Restate the lines word for word, from the first line of the records through the line containing "(405, 500) none". Leave out the pictures and anything after that line.

START SUPPLIED ENTRIES

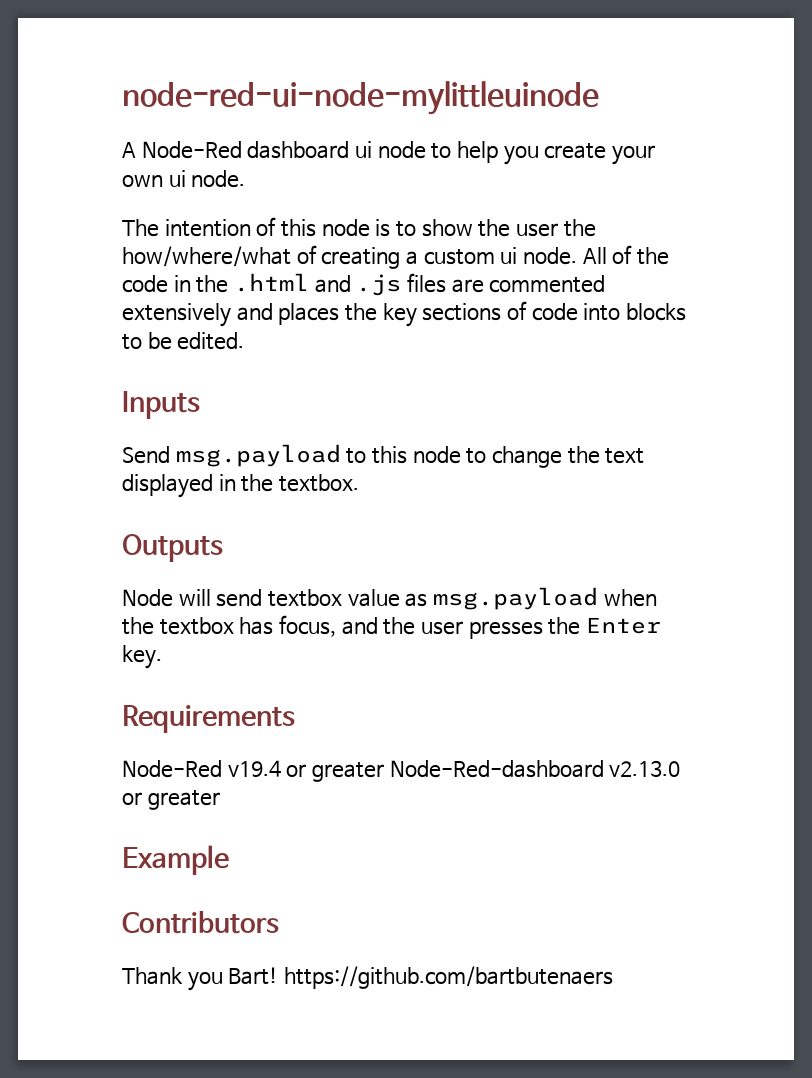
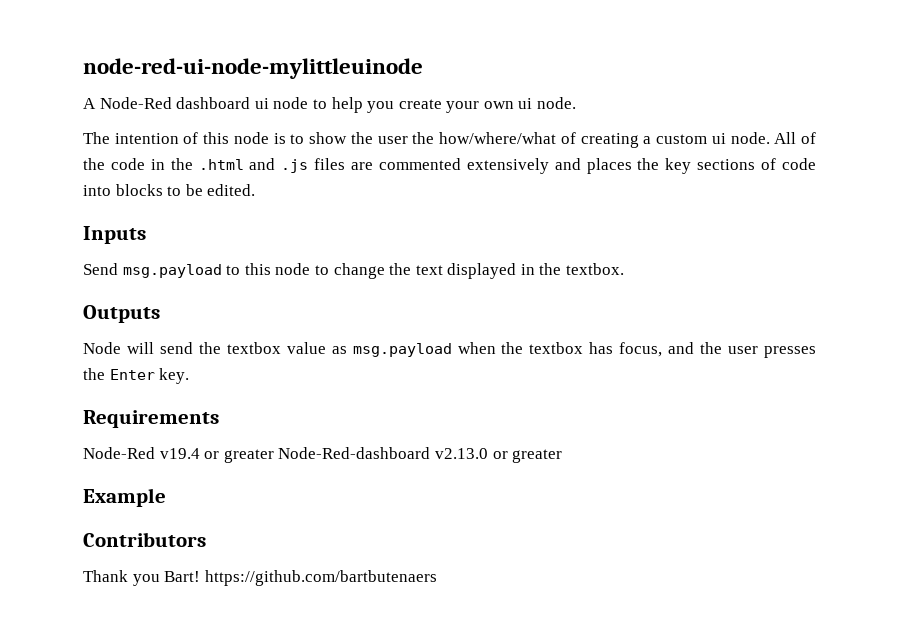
(263, 598) none -> [198,342,221,354] the

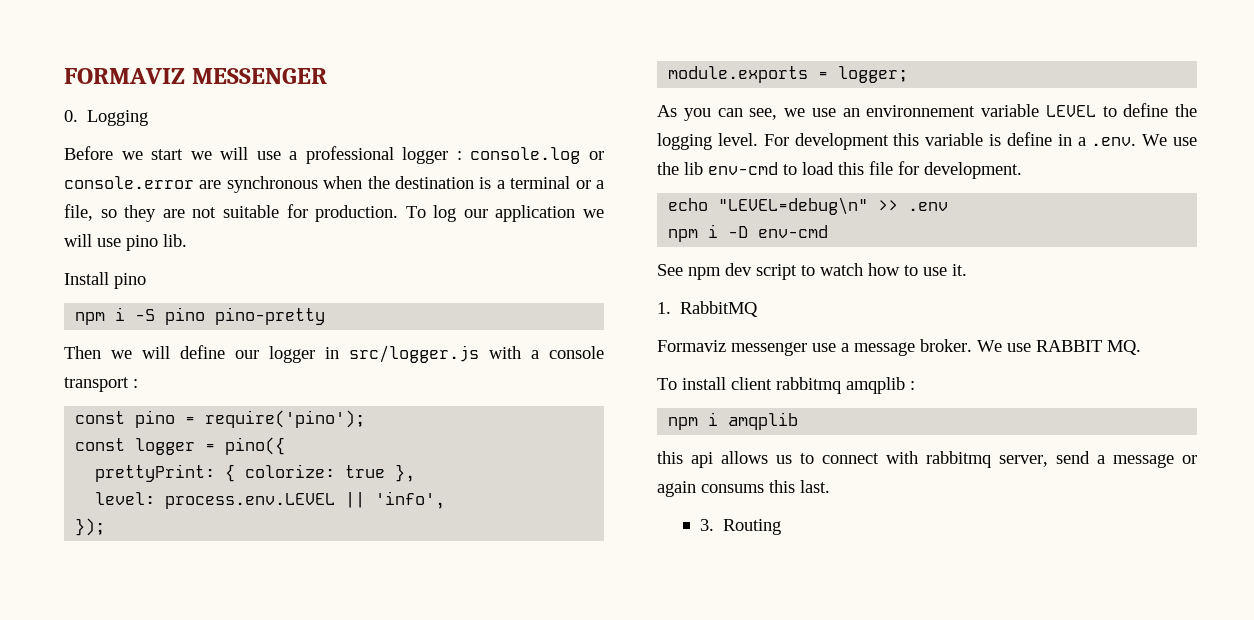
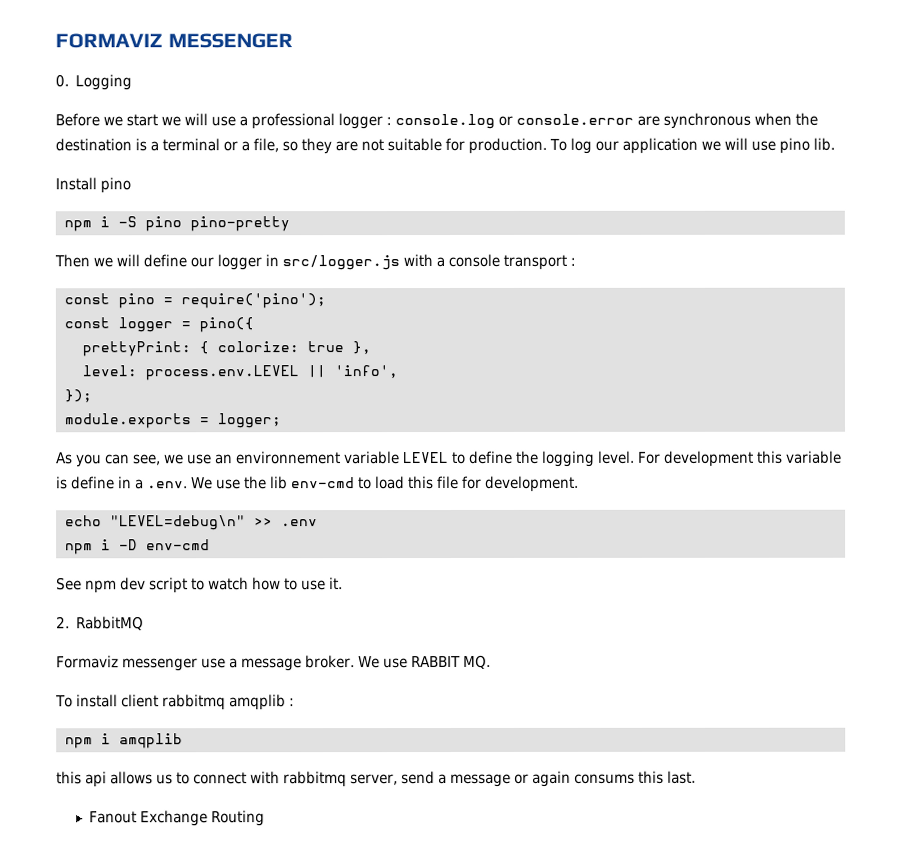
[657,302,671,314] 1. -> [56,616,70,629] 2.
[699,519,714,531] 3. -> [89,810,209,827] Fanout Exchange

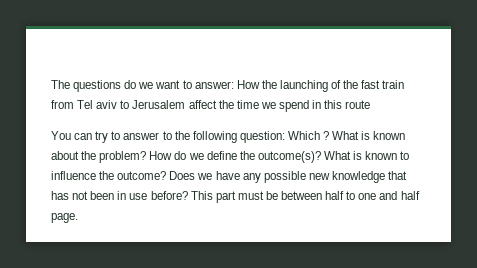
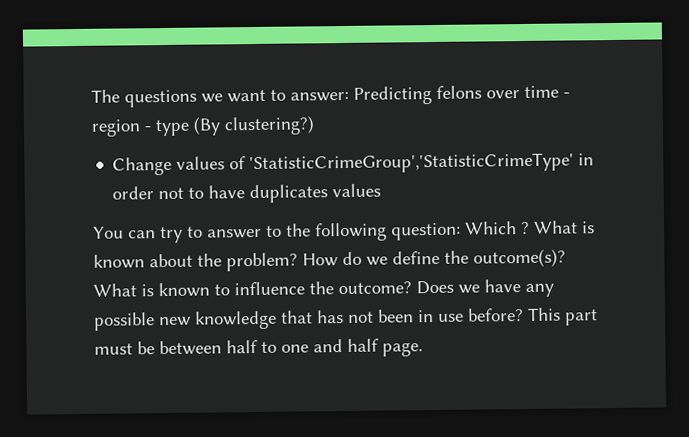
[124,80,137,89] do -> (197, 98) none
[236,80,405,92] [51,100,371,112] How the launching of the fast train from Tel aviv to Jerusalem affect the time we spend in this route -> [353,85,570,105] [91,115,315,137] [112,152,595,176] [112,183,382,204] Predicting felons over time - region - type (By clustering?) // Change values of 'StatisticCrimeGroup','StatisticCrimeType' in order not to have duplicates values

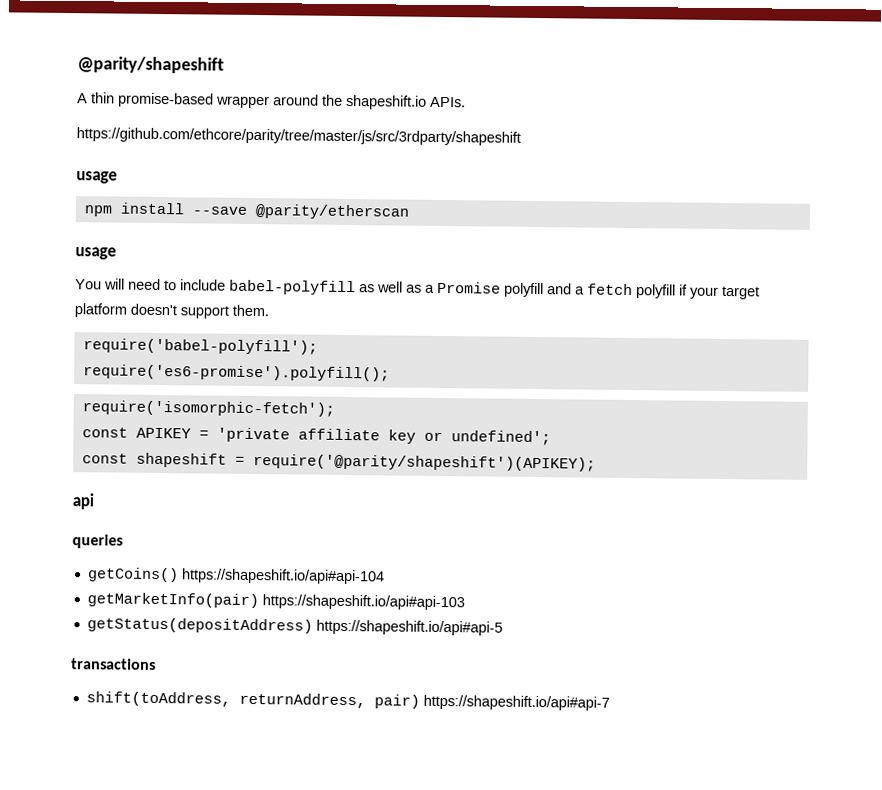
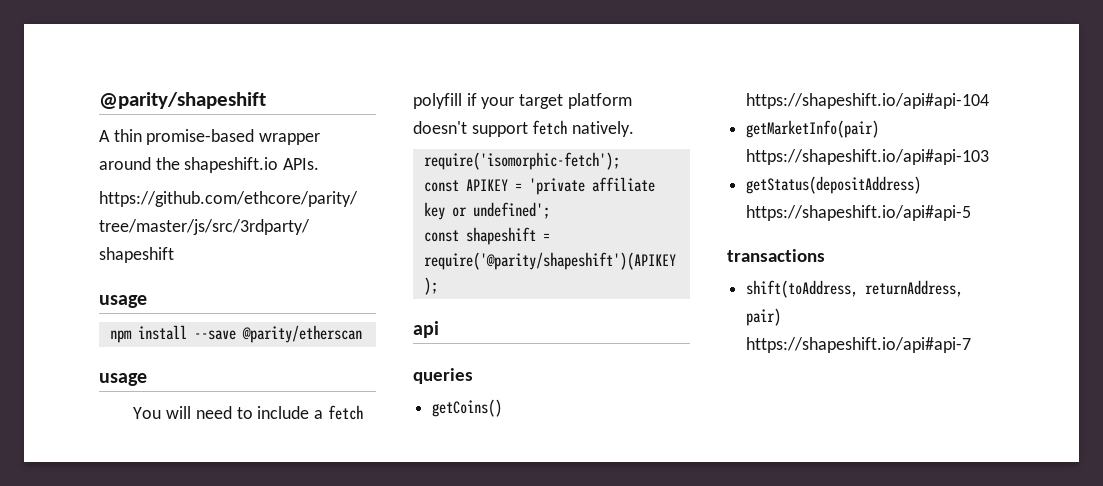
[229,279,572,298] babel-polyfill as well as a Promise polyfill and -> (310, 412) none
[232,304,269,317] [82,338,318,355] [82,364,390,382] them. // require('babel-polyfill'); // require('es6-promise').polyfill(); -> [532,120,635,137] fetch natively.

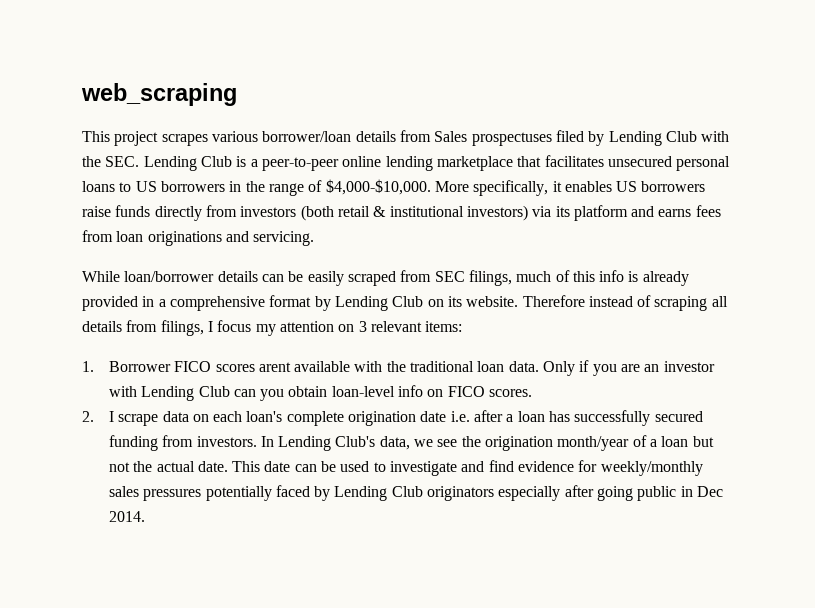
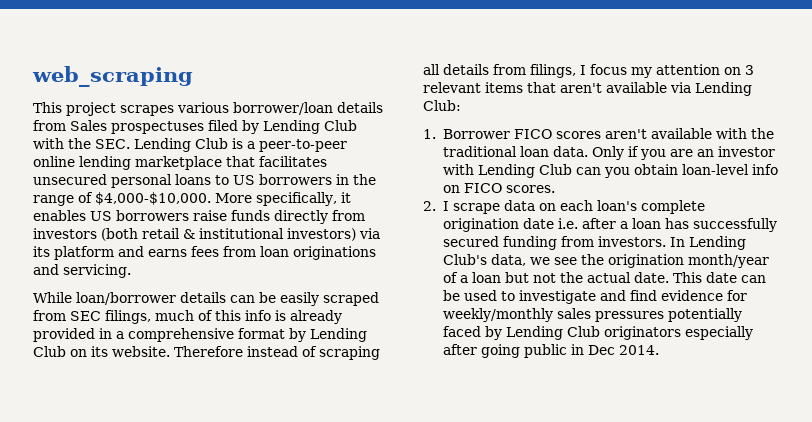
[425,321,463,332] items: -> [485,82,752,96] [423,100,461,111] items that aren't available via Lending Club:
[258,362,291,372] arent -> [604,129,647,139] aren't

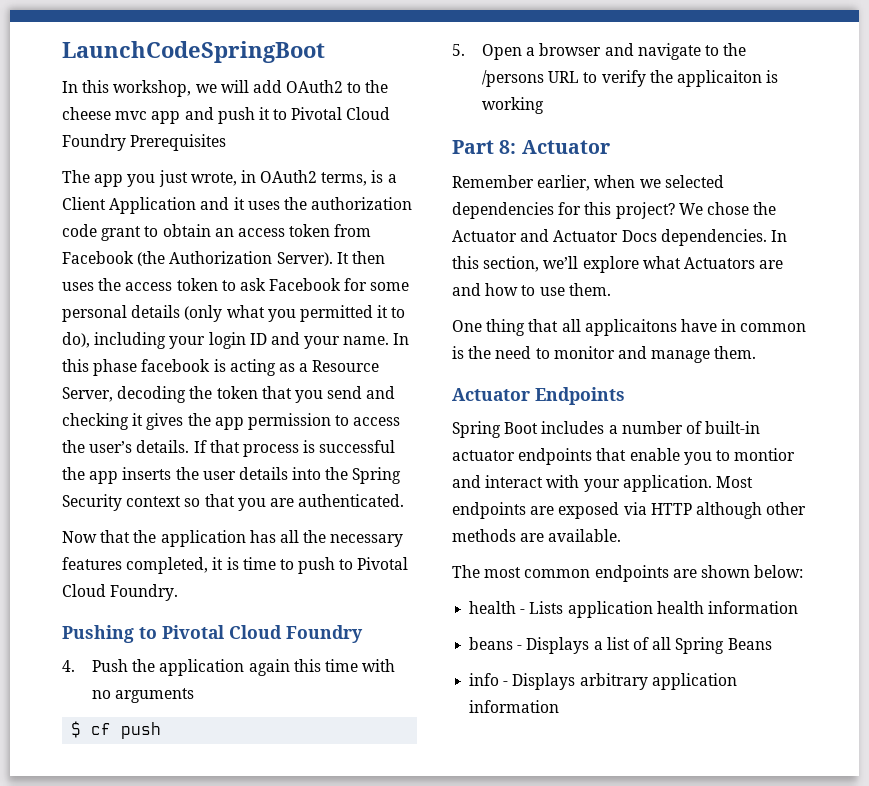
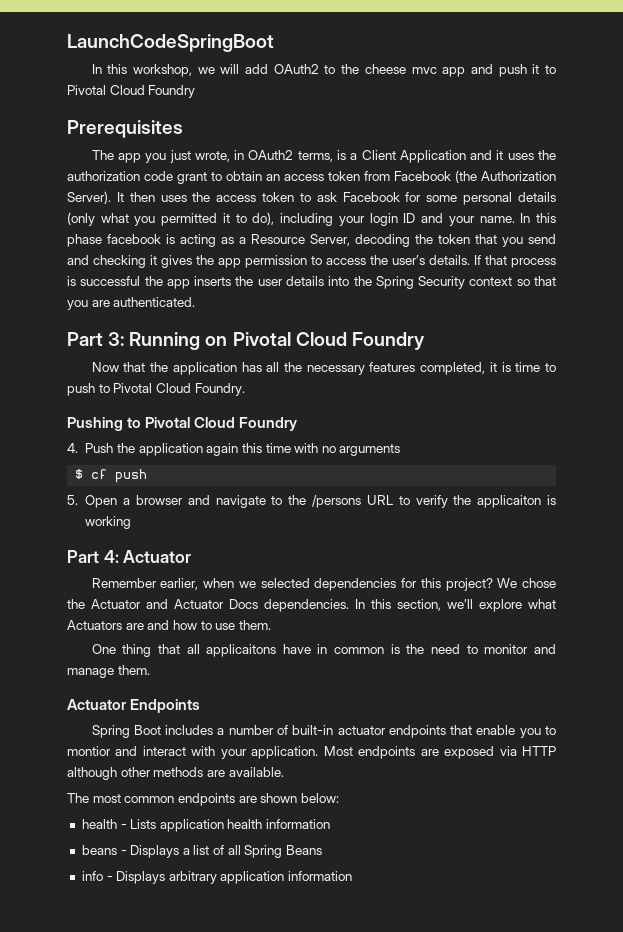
(126, 142) none -> (196, 91) //
(405, 500) none -> [67,332,425,350] // Part 3: Running on Pivotal Cloud Foundry
[499,140,517,154] 8: -> [103,550,119,563] 4:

END SUPPLIED ENTRIES

■ RESULT OF THE TASK ■
(263, 598) none -> [198,342,221,354] the

[657,302,671,314] 1. -> [56,616,70,629] 2.
[699,519,714,531] 3. -> [89,810,209,827] Fanout Exchange

[124,80,137,89] do -> (197, 98) none
[236,80,405,92] [51,100,371,112] How the launching of the fast train from Tel aviv to Jerusalem affect the time we spend in this route -> [353,85,570,105] [91,115,315,137] [112,152,595,176] [112,183,382,204] Predicting felons over time - region - type (By clustering?) // Change values of 'StatisticCrimeGroup','StatisticCrimeType' in order not to have duplicates values

[229,279,572,298] babel-polyfill as well as a Promise polyfill and -> (310, 412) none
[232,304,269,317] [82,338,318,355] [82,364,390,382] them. // require('babel-polyfill'); // require('es6-promise').polyfill(); -> [532,120,635,137] fetch natively.

[425,321,463,332] items: -> [485,82,752,96] [423,100,461,111] items that aren't available via Lending Club:
[258,362,291,372] arent -> [604,129,647,139] aren't

(126, 142) none -> (196, 91) //
(405, 500) none -> [67,332,425,350] // Part 3: Running on Pivotal Cloud Foundry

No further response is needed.